Spesialis K3 ILO, Yuka Ujita menyampaikan bahwa diperlukan dialog sosial yang intens agar dapat mendorong penerapan kedua pilar tersebut.

“Dialog sosial sangat penting untuk kedua pilar ini, terutama untuk budaya pencegahan, baik di tingkat nasional maupun perusahaan,” katanya dalam Webinar Nasional Hari Keselamatan dan Kesehatan Kerja Sedunia 2022 yang diselenggarakan secara virtual, Kamis (28/4).

Menurutnya, dialog sosial dapat dilakukan secara formal maupun informal pada berbagai level, mulai dari lokal, nasional, hingga internasional. Hal ini termasuk segala bentuk perundingan, konsultasi, atau pertukaran informasi di antara perwakilan dari pemerintah, pemberi kerja, dan pekerja. 

“Dialog sosial bisa melibatkan berbagai mitra sosial di berbagai sektor ekonomi, kelompok perusahaan, dan perusahaan,” jelas Ujita.

Dalam pelaksanaan dialog sosial, Ujita menekankan pentingnya diskusi yang dilaksanakan tak hanya secara bipartit, tetapi juga tripartit yang melibatkan tiga pihak terkait, yaitu pekerja, pemberi kerja, dan pemerintah selaku pengawas K3.

Selain itu, dia juga menyinggung keterlibatan lembaga masyarakat yang memiliki minat dan kepedulian terhadap isu K3 di tempat kerja.

“Ada banyak sekali orang dari mitra sosial kita (terkait K3),” ujarnya. 

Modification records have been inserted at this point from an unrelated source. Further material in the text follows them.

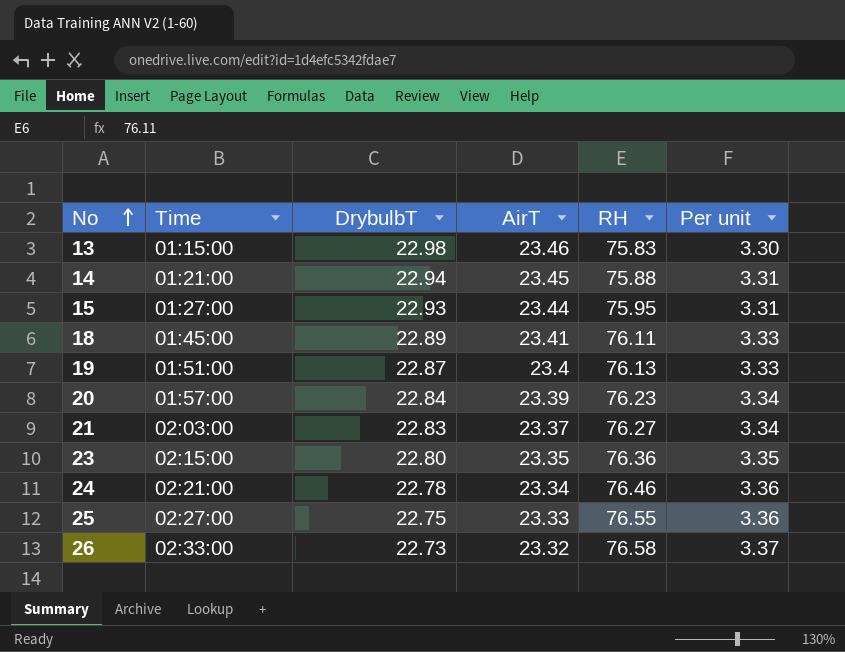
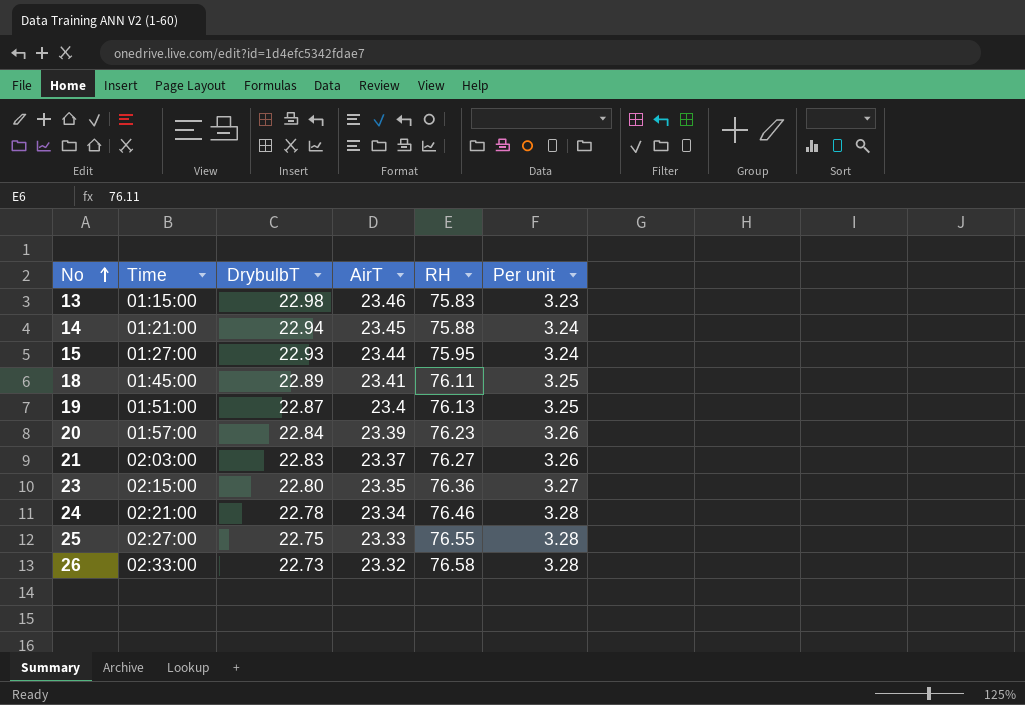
column Per unit | formula: [RH] / [DrybulbT] -> [RH] / [AirT]

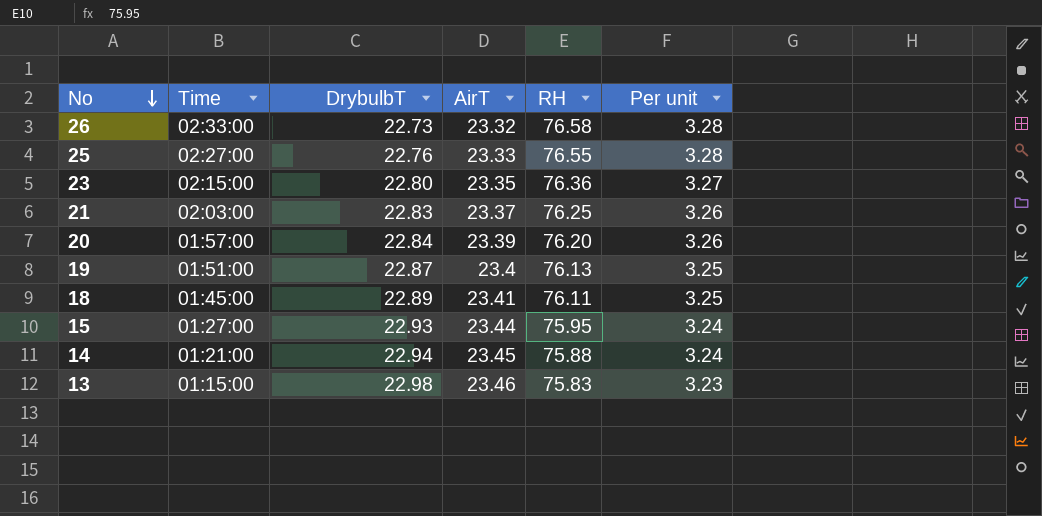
row order: No ascending -> No descending
row 24: 02:21:00 | 22.78 | 23.34 | 76.46 | 3.28 -> none
25 | DrybulbT: 22.75 -> 22.76
21 | RH: 76.27 -> 76.25
20 | RH: 76.23 -> 76.20

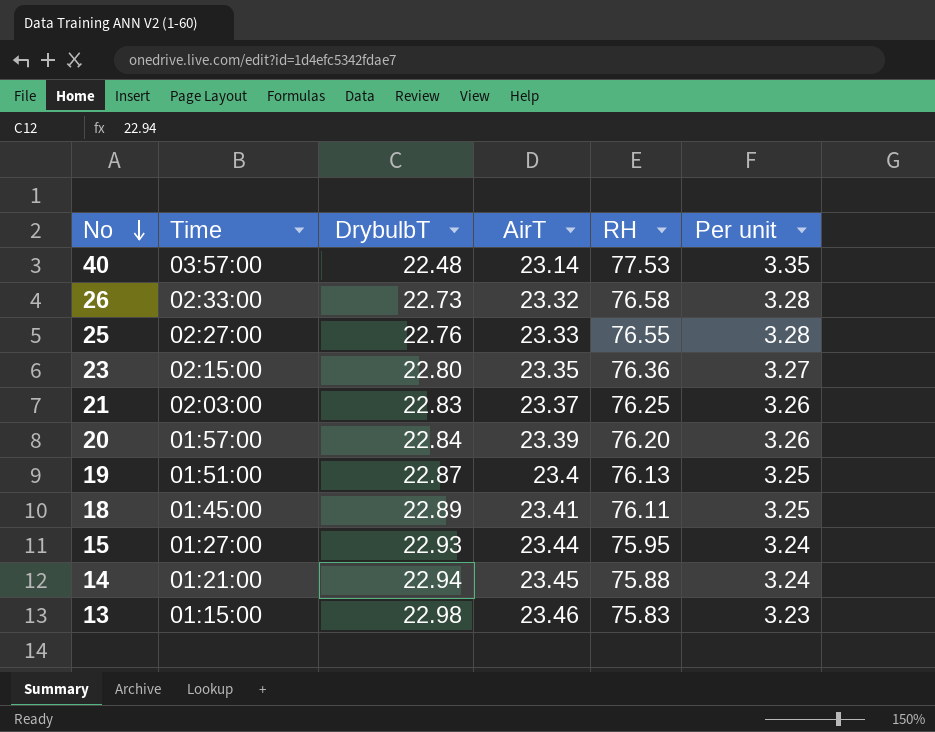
row 40: none -> 03:57:00 | 22.48 | 23.14 | 77.53 | 3.35

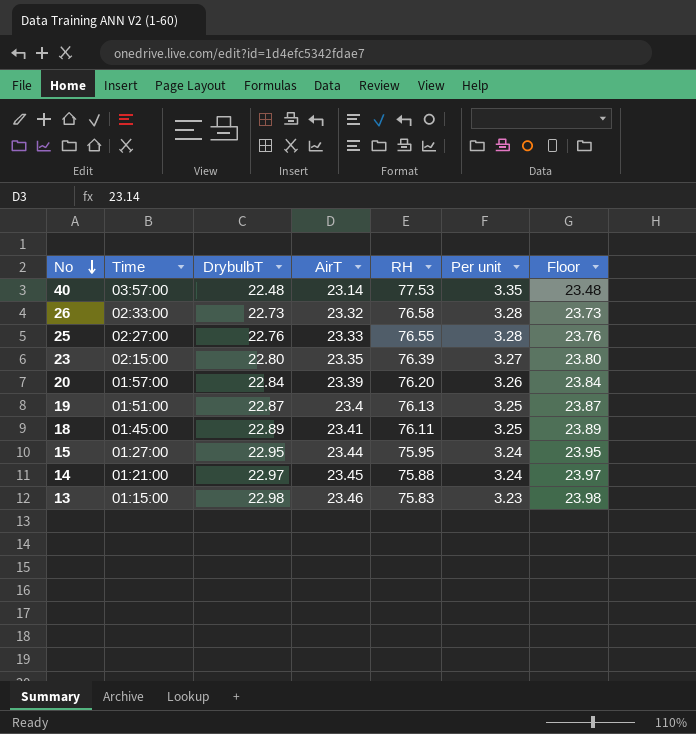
column Floor | formula: none -> [DrybulbT] + 1
row 21: 02:03:00 | 22.83 | 23.37 | 76.25 | 3.26 -> none
23 | RH: 76.36 -> 76.39
15 | DrybulbT: 22.93 -> 22.95
14 | DrybulbT: 22.94 -> 22.97

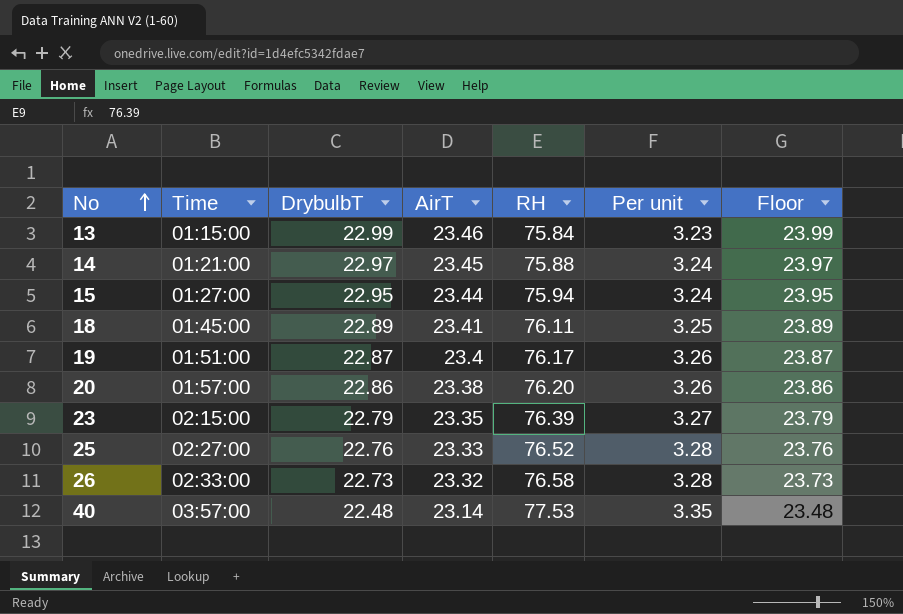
row order: No descending -> No ascending
13 | DrybulbT: 22.98 -> 22.99
13 | RH: 75.83 -> 75.84
13 | Floor: 23.98 -> 23.99
15 | RH: 75.95 -> 75.94
19 | RH: 76.13 -> 76.17
19 | Per unit: 3.25 -> 3.26
20 | DrybulbT: 22.84 -> 22.86
20 | AirT: 23.39 -> 23.38
20 | Floor: 23.84 -> 23.86
23 | DrybulbT: 22.80 -> 22.79
23 | Floor: 23.80 -> 23.79
25 | RH: 76.55 -> 76.52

Dalam lingkup yang lebih luas, Ujita menyoroti pentingnya dialog sosial untuk membahas kondisi kerja, upah, dan jam kerja. Sebab, persoalan itu dapat memberikan pengaruh terhadap keselamatan pekerja.

Dia menilai dialog sosial dapat menjadi wadah untuk membagikan informasi dan persetujuan di antara pemberi kerja dengan pekerja, sehingga dapat menciptakan lingkungan kerja yang aman dan nyaman.

Pada level nasional, Ujita menyampaikan, bahwa peran mitra sosial dalam diskusi tripartit yaitu untuk mengkomunikasikan dan memberikan pemahaman mengenai kolaborasi untuk mencapai tujuan yang sama, yakni keselamatan dalam dunia kerja.

Dalam hal ini, mitra tripartit harus dapat mendiskusikan berbagai kebijakan dan kerangka hukum, seperti undang-undang, bantuan teknis, serta pengumpulan data.

Di Indonesia, Ujita menilai, sudah ada kerja sama yang cukup erat di antara pengusaha, pekerja, dan pemerintah yang diwakili Kementerian Ketenagakerjaan (Kemnaker), menyangkut penyusunan regulasi pada bidang ketenagakerjaan.

“Saya melihat ada kerja sama yang cukup erat antara Kementerian Ketenagakerjaan, pengusaha, dan pekerja,” ujar Ujita.

Hal senada juga diungkapkan Dirjen Pengawasan Ketenagakerjaan dan K3, Hayani Rumondang. Menurutnya dialog sosial juga penting dalam mewujudkan budaya K3, karena dapat menstimulus tindakan bersama untuk membangun budaya keselamatan kerja yang lebih baik.

Melalui dialog sosial, seluruh pihak akan semakin memiliki rasa tanggung jawab terhadap pelaksanaan K3, sehinga praktiknya dapat dilaksanakan secara berkelanjutan.

Tak lupa, dia berpesan agar kolaborasi berbagai pihak untuk mendorong pelaksanaan K3 dapat terus dilakukan ke depannya.

“Saya harap dapat dipromosikan untuk menciptakan budaya K3 yang baik di lingkungan kerja,” katanya.